All humans learn right up to the end of their lives whether they want to or not. This article describes how you can achieve any learning goal so long as you avoid distractions and believe you have the ability to learn practically anything.

It is also important to have the humility to have an open mind to accept that you still have huge amounts to learn in any field even if you are an expert in that field.

Universities and colleges sometimes destroy any chance their students have of academic success in the first or second week of their first term or semester.

There is usually some kind of freshers fair early in the term when new students are invited and even harassed into joining one or more of the clubs or societies on display.

If you join more than one of these, you are probably doomed to lose your focus on your studies. Without focus, you will usually not get a first class degree or achieve your learning goals. These remarks are, of course, my own views and have not been backed up by any scientific studies but I think I am right!

When I went to Cambridge many years ago, I joined my colleges rugby club, the rowing club and the Christian Union. Partly as a result of these early extra activities, I had little time to actually attend any lectures or do much academic work.

I think I showed up to about two lectures a week instead of the fifteen or so I should have attended and I never figured out how to make the best use of the huge university library.

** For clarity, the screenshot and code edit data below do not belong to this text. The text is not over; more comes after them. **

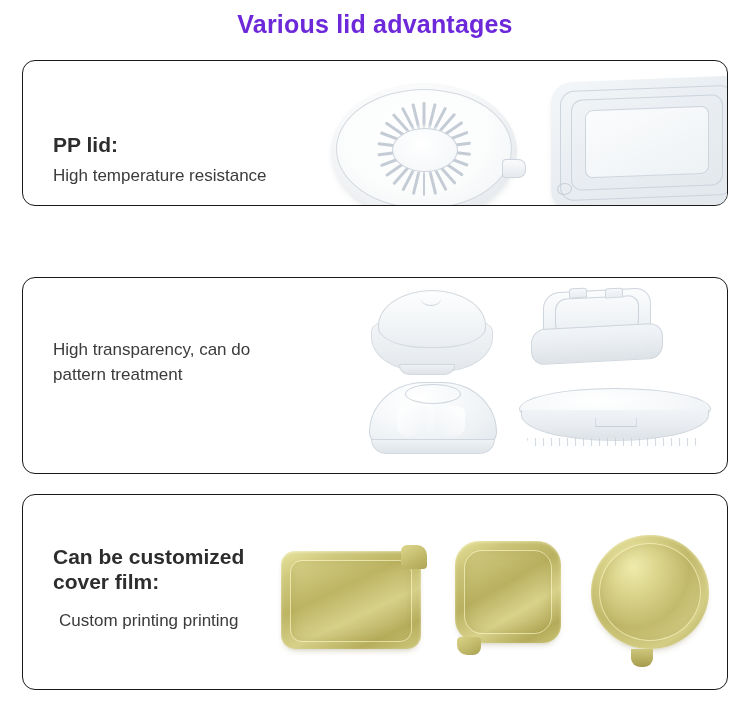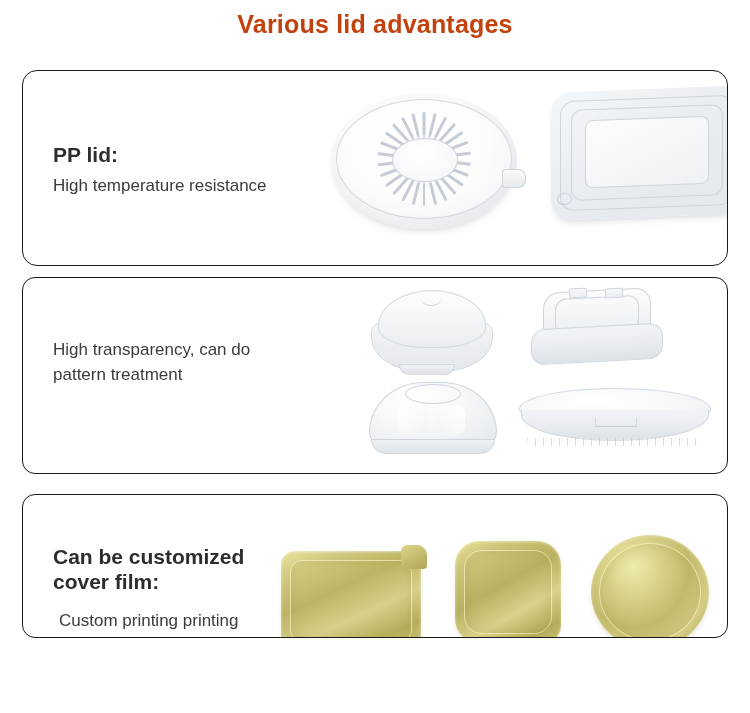"Various lid advantages" .page-title { color: #c2410c -> #6d28d9 }
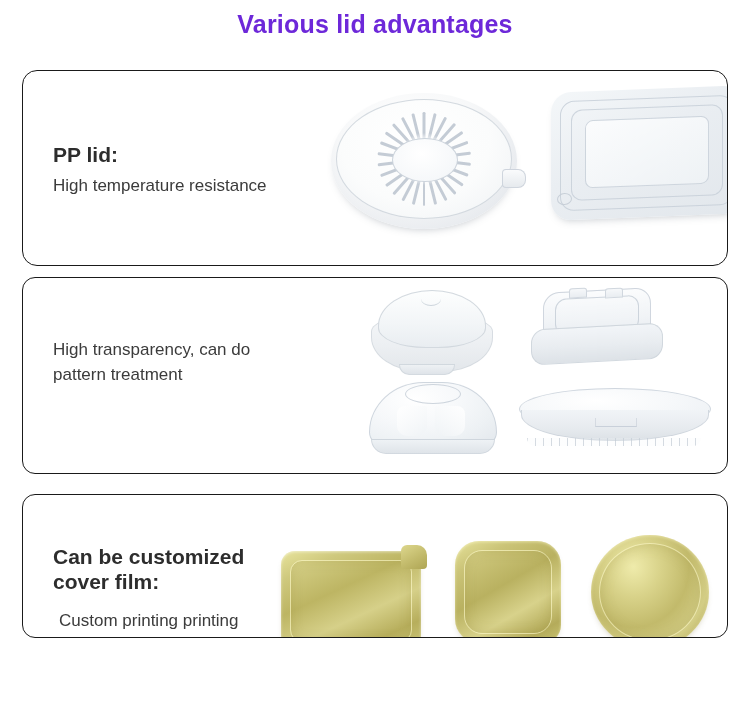"PP lid:" #card-pp { border-radius: 15px -> none; height: 196px -> 146px; top: 70px -> 60px }
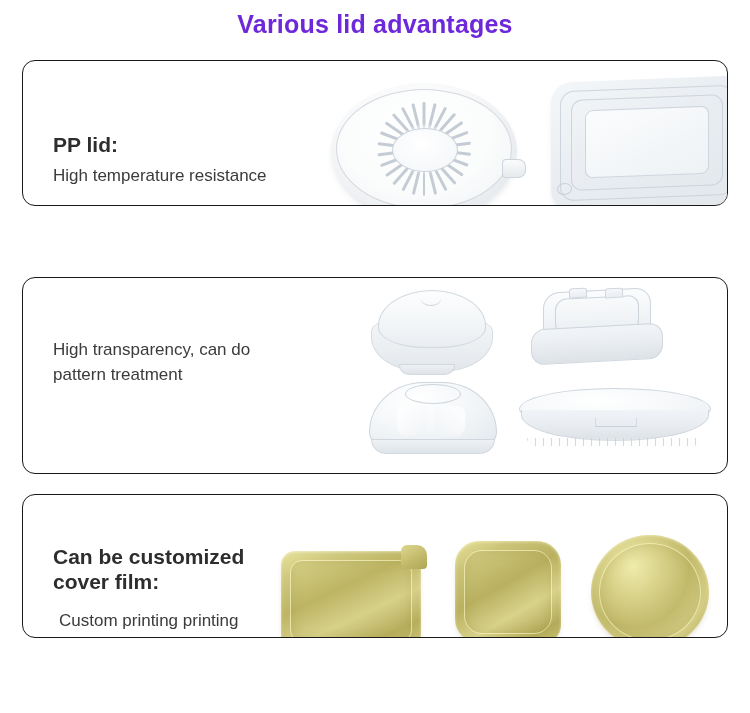"Can be customized" #card-film { height: 144px -> 196px }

I did make a point of attending the lectures by the great C.S.Lewis author of The Lion, the Witch and the Wardrobe. These lectures were only forty minutes long because he insisted on starting 10 minutes late and ending 10 minutes early so that his audience could arrive on time and get to their next lecture on time.

These shortened lectures were still well worth attending. I remember him speaking with infectious enthusiasm about medieval English literature but, as a result of all my other activities, I had little time or energy to read up on the books which might have helped me to share his enthusiasm.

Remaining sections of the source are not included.